Cada barrio, dijo, estará ligado con un aspecto del desarrollo: tecnología, salud, cultura, ecología y gobernabilidad, según el programa del Jefe de Gobierno Miguel Ángel Mancera.
“No sólo serán centros para trabajar, sino que habrá zonas de vida”, refirió Levy, quien calculó dos años para la operación de las Zodes.
Herzog y De Meuron, de visita en México –donde ayer por la tarde impartieron una conferencia en el Auditorio Ángela Peralta de Polanco– consideraron que el proyecto de renovación urbana representaba una gran oportunidad de integración.
“Suena increíble, tenemos experiencia en este tipo de proyectos de urbanismo. Es importante que sea un proyecto del siglo 21, pero involucrado en la tradición y en la historia de la ciudad; que funcione para la gente, que no sea sólo algo comercial o de negocio”, previno Herzog, ganador con De Meuron, en 2001, del Premio Pitzker, considerado el Nobel de la Arquitectura.
Los creadores suizos, quienes dicen sentirse pequeños ante la magnitud de la capital mexicana, proponen un urbanismo con influencia de Europa.
“Un urbanismo peatonal, pero también para los coches, una mezcla que funciona muy bien para una zona como Polanco; sería bueno incrementarlo”, comentó Herzog.
Se apuesta por propiciar acercamientos, en lugar de fomentar la dispersión, apuntó De Meuron. Por ello no consideran una opción construir fuera de la ciudad, sino aprovechar las áreas existentes.
“Se han realizado en las últimas décadas en zonas alejadas obras que son monofuncionales, por ejemplo sólo oficinas. Entonces se crean espacios muertos. Aquí la intención es traer las cosas, juntar la ciencia, la cultura, el gobierno y hacer con eso una ciudad contemporánea, porque México tiene mucho de eso, pero está muy disperso”, añadió.
Se prevé una inversión inicial de mil 500 millones de pesos en cada uno de los barrios temáticos, cuya ubicación informará posteriormente Mancera, aunque se adelantó que miden entre 15 y 16 hectáreas por barrio, y que no se recurrirá a la expropiación de terrenos.
Falta considerar los recursos adicionales para la urbanización de los territorios “ancla”, advirtió Levy.
“Como dice el arquitecto Pierre De Meuron, se trata de compactar la vida, hacerla más sencilla, más fácil, crear acercamientos y traer satisfactores sociales a un espacio para que no nada más sea un lugar de trabajo, sino también de cultura, de recreación, de vida”, señaló.
Herzog puntualizó que el propósito sería aprovechar la “energía urbana” ya existente.
“La ciudad de México es tan fea como bonita (…) No puedes construir por todas partes; tienes que cuidar eso, pensar dónde construir. Sabemos cómo construir ciudades, lo que no sabemos es cómo hacerlas funcionar: las soluciones más eficientes muchas veces vienen de las ideas mas clásicas”, explicó.
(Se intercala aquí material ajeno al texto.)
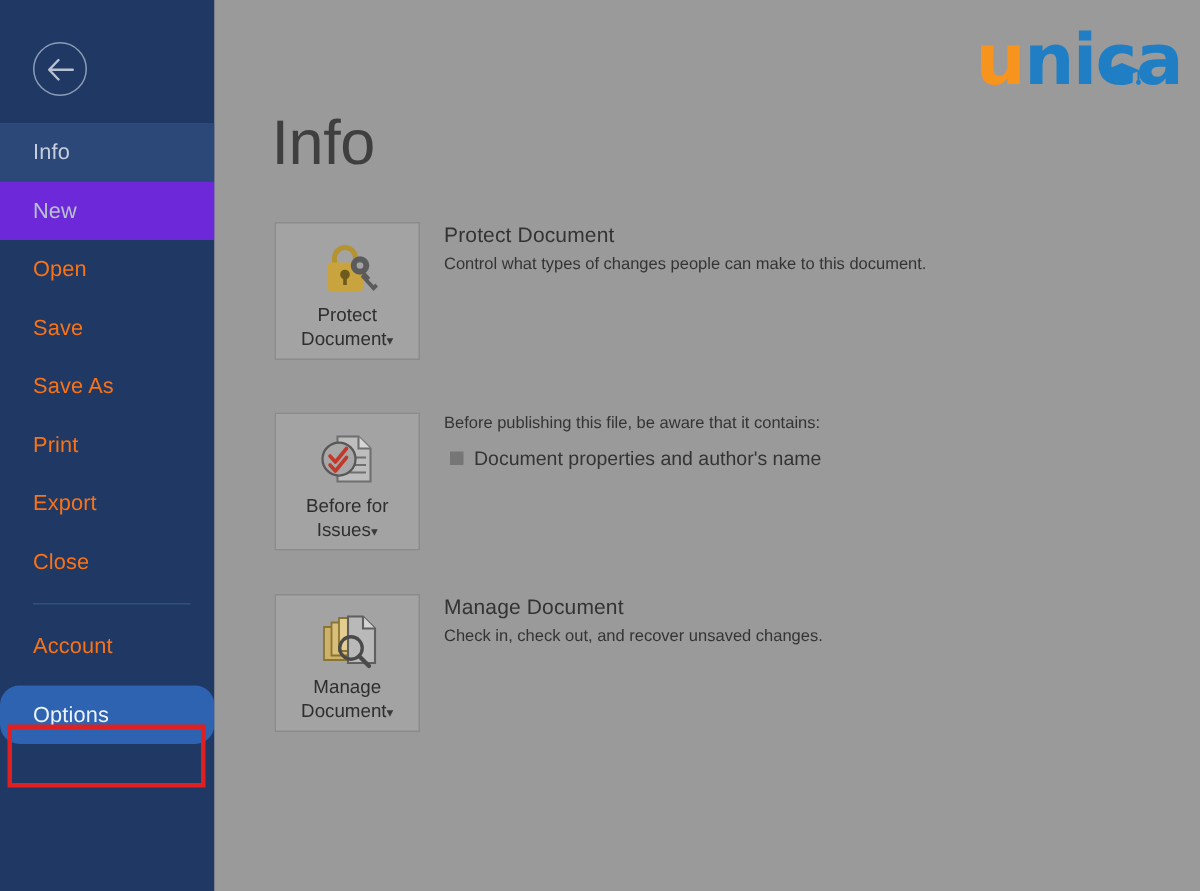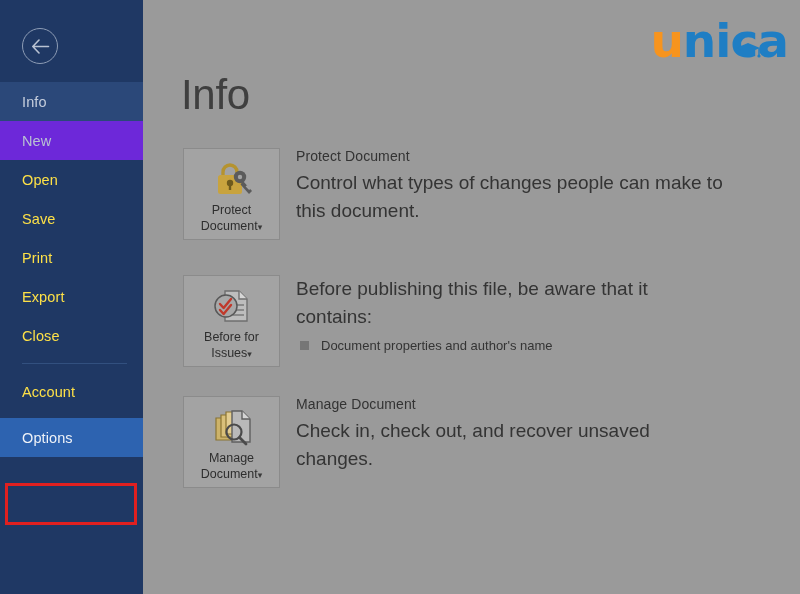"Open" .nav-item { color: #fde047 -> #f97316 }
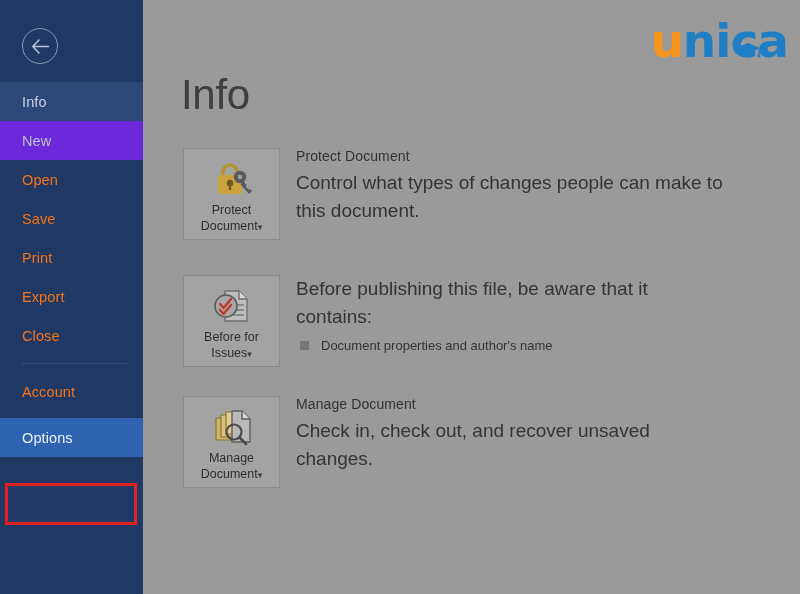"Control what types of changes" .sect-desc { font-size: 19px -> 11px }
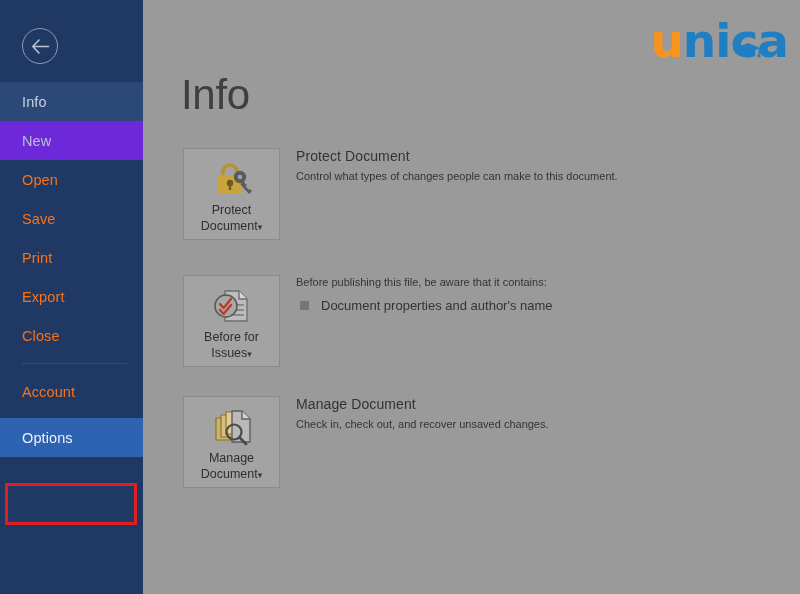"Save As" div.nav-item { html: none -> <div> <span>Save As</span> </div> }
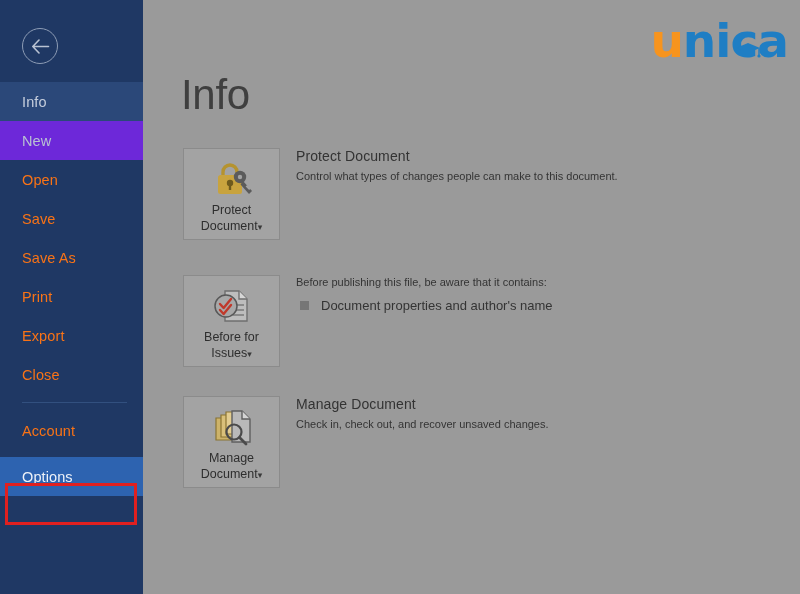"Document properties and author's name" .sect-row { gap: 9px -> 4px }
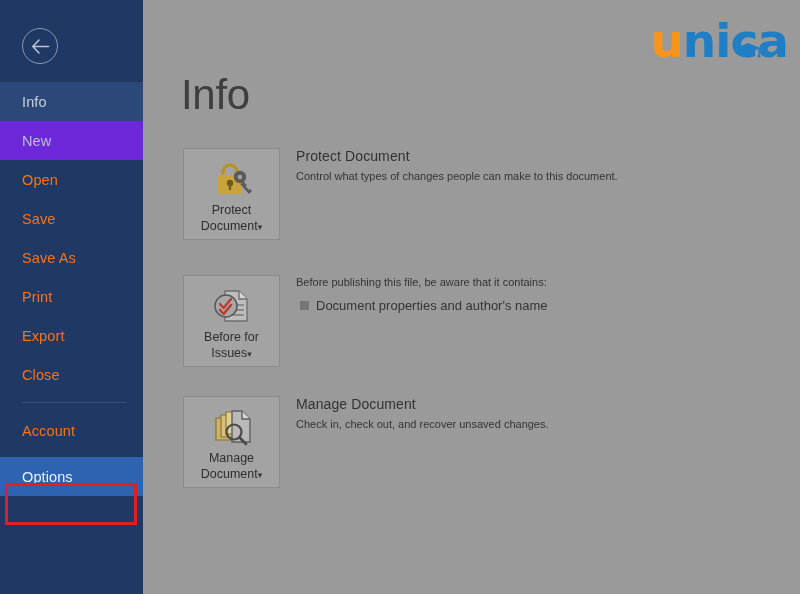"Options" .nav-item.options-item { border-radius: none -> 13px }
En referencia al papel que puede jugar la arquitectura para lograr cohesión social o insertarse en políticas de prevención, el fundador de Herzog & De Meuron –despacho creado en 1977– considera que la arquitectura es una forma de arte por lo que, señaló, resulta válido por lo mismo aspirar a la belleza. Pero lo más importante es abrirla al público, subrayó.
“Esto no ayudará a que la violencia desaparezca, pero sí podría ayudar a que la sociedad civil se fortalezca, en lugar de sólo crear arquitectura hermética que excluya a los demás”, ponderó.
Herzog y De Meuron adquirieron notoriedad internacional con sus proyectos de las Bodegas Dominus en California y el centro Polideportivo de Pfaffenholz en Basilea, Suiza. Sus proyectos comunes han sido desarrollados en distintos países europeos como Francia, Alemania, Italia, España así como en Asia, tanto en Japón como en China.